(Edit tracking data)
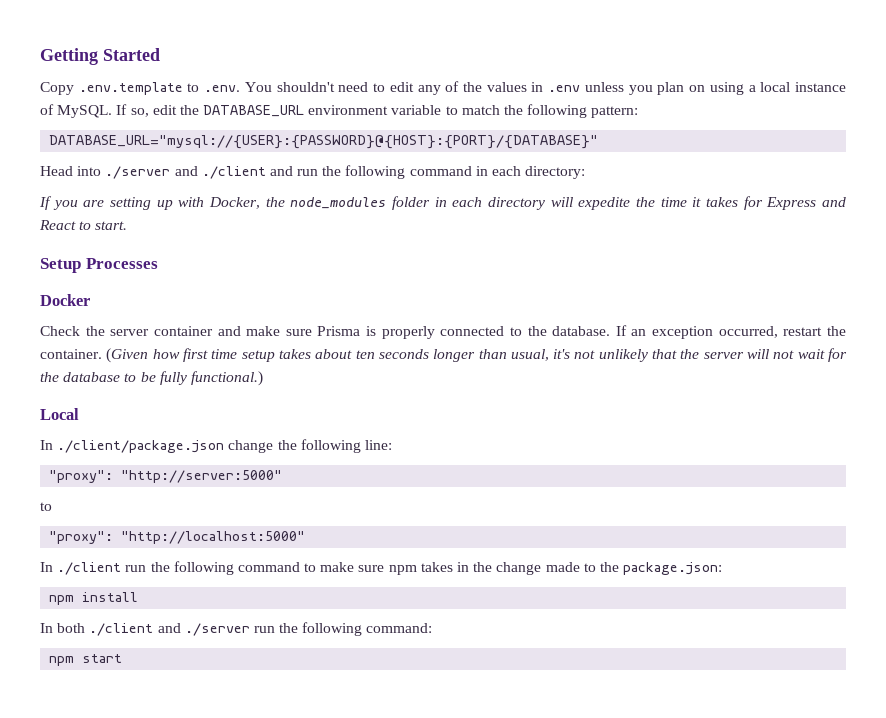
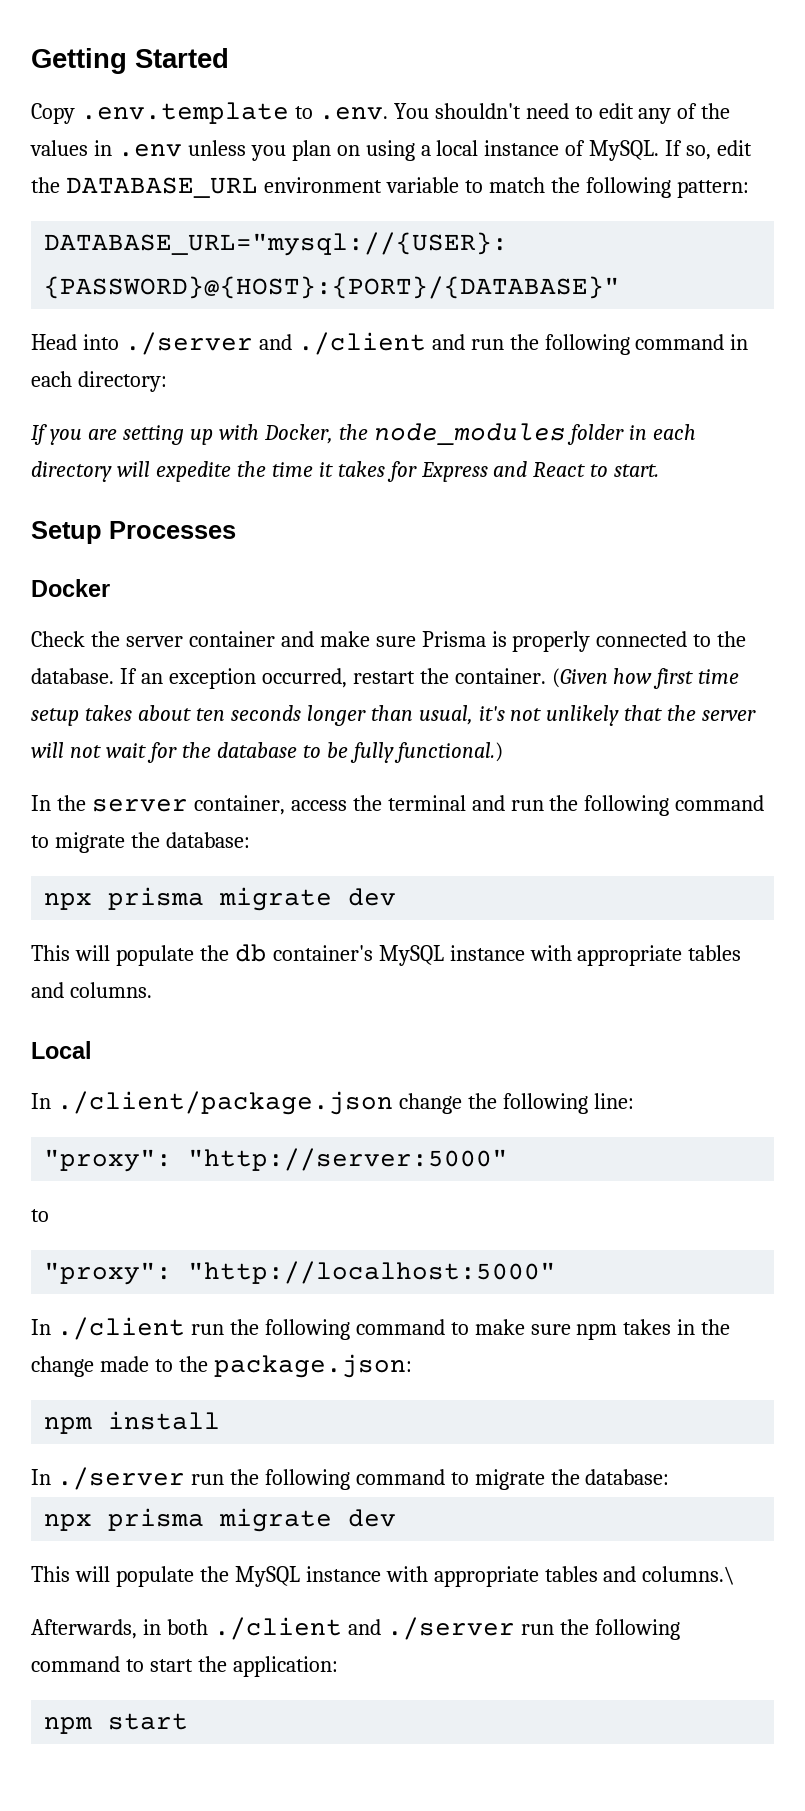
+ In the server container, access the terminal and run the following command to migrate the database:
+ npx prisma migrate dev
+ This will populate the db container's MySQL instance with appropriate tables and columns.
- In both ./client and ./server run the following command:
+ In ./server run the following command to migrate the database:
+ npx prisma migrate dev
+ This will populate the MySQL instance with appropriate tables and columns.\
+ Afterwards, in both ./client and ./server run the following command to start the application:

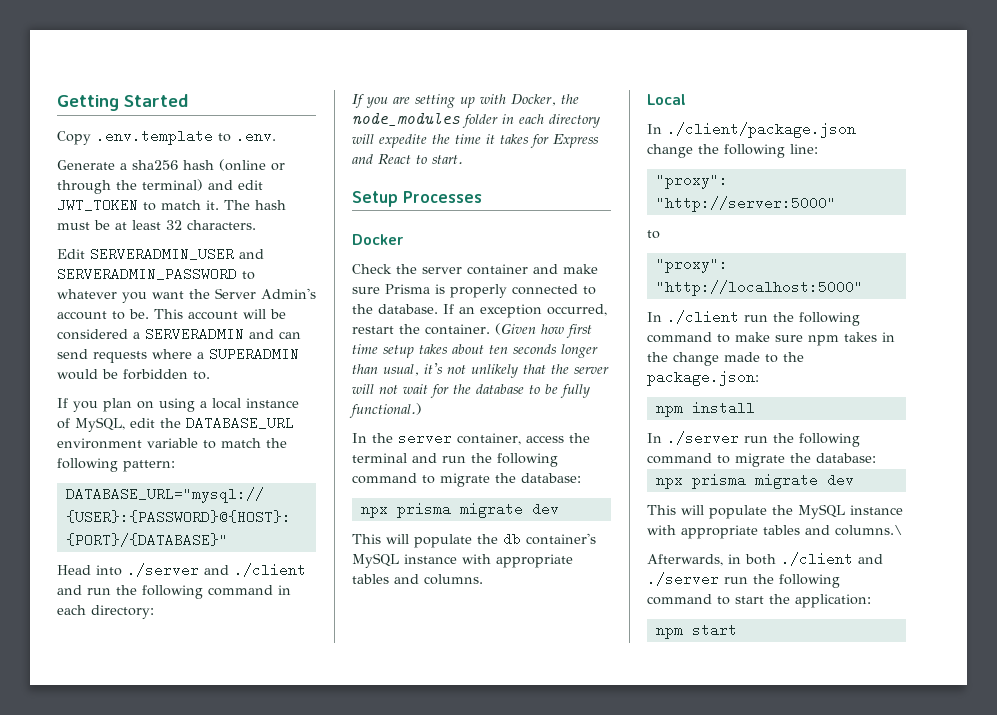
- Copy .env.template to .env. You shouldn't need to edit any of the values in .env unless you plan on using a local instance of MySQL. If so, edit the DATABASE_URL environment variable to match the following pattern:
+ Copy .env.template to .env.
+ Generate a sha256 hash (online or through the terminal) and edit JWT_TOKEN to match it. The hash must be at least 32 characters.
+ Edit SERVERADMIN_USER and SERVERADMIN_PASSWORD to whatever you want the Server Admin's account to be. This account will be considered a SERVERADMIN and can send requests where a SUPERADMIN would be forbidden to.
+ If you plan on using a local instance of MySQL, edit the DATABASE_URL environment variable to match the following pattern:

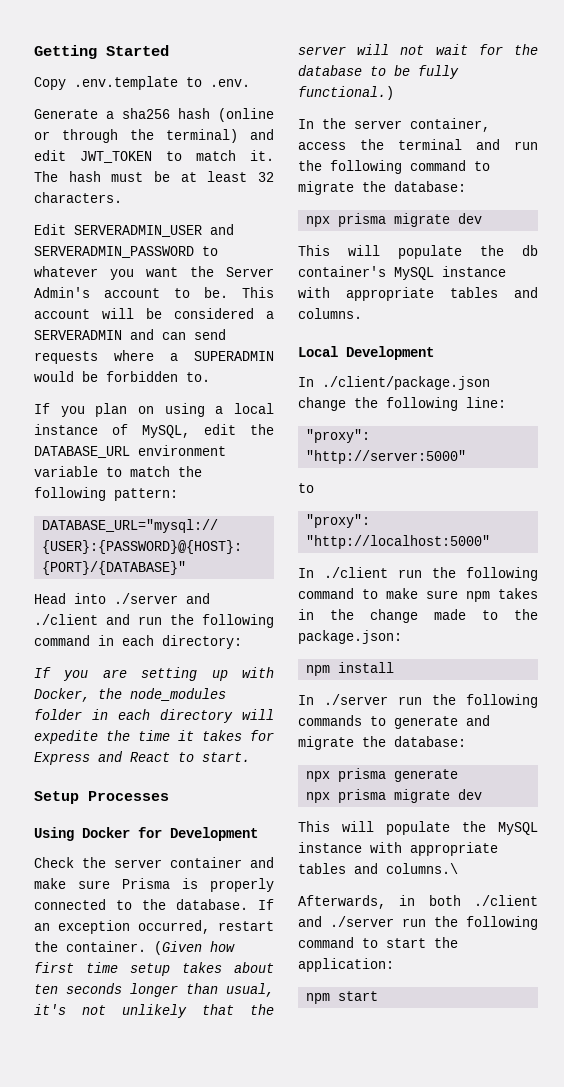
- Docker
+ Using Docker for Development
- Local
+ Local Development
- In ./server run the following command to migrate the database:
+ In ./server run the following commands to generate and migrate the database:
+ npx prisma generate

» **What you need to do**: Restate the data word for word from its first line through the line with "- In both ./client", leaving out any picture along the way.

» **Output of the task**:
+ In the server container, access the terminal and run the following command to migrate the database:
+ npx prisma migrate dev
+ This will populate the db container's MySQL instance with appropriate tables and columns.
- In both ./client and ./server run the following command:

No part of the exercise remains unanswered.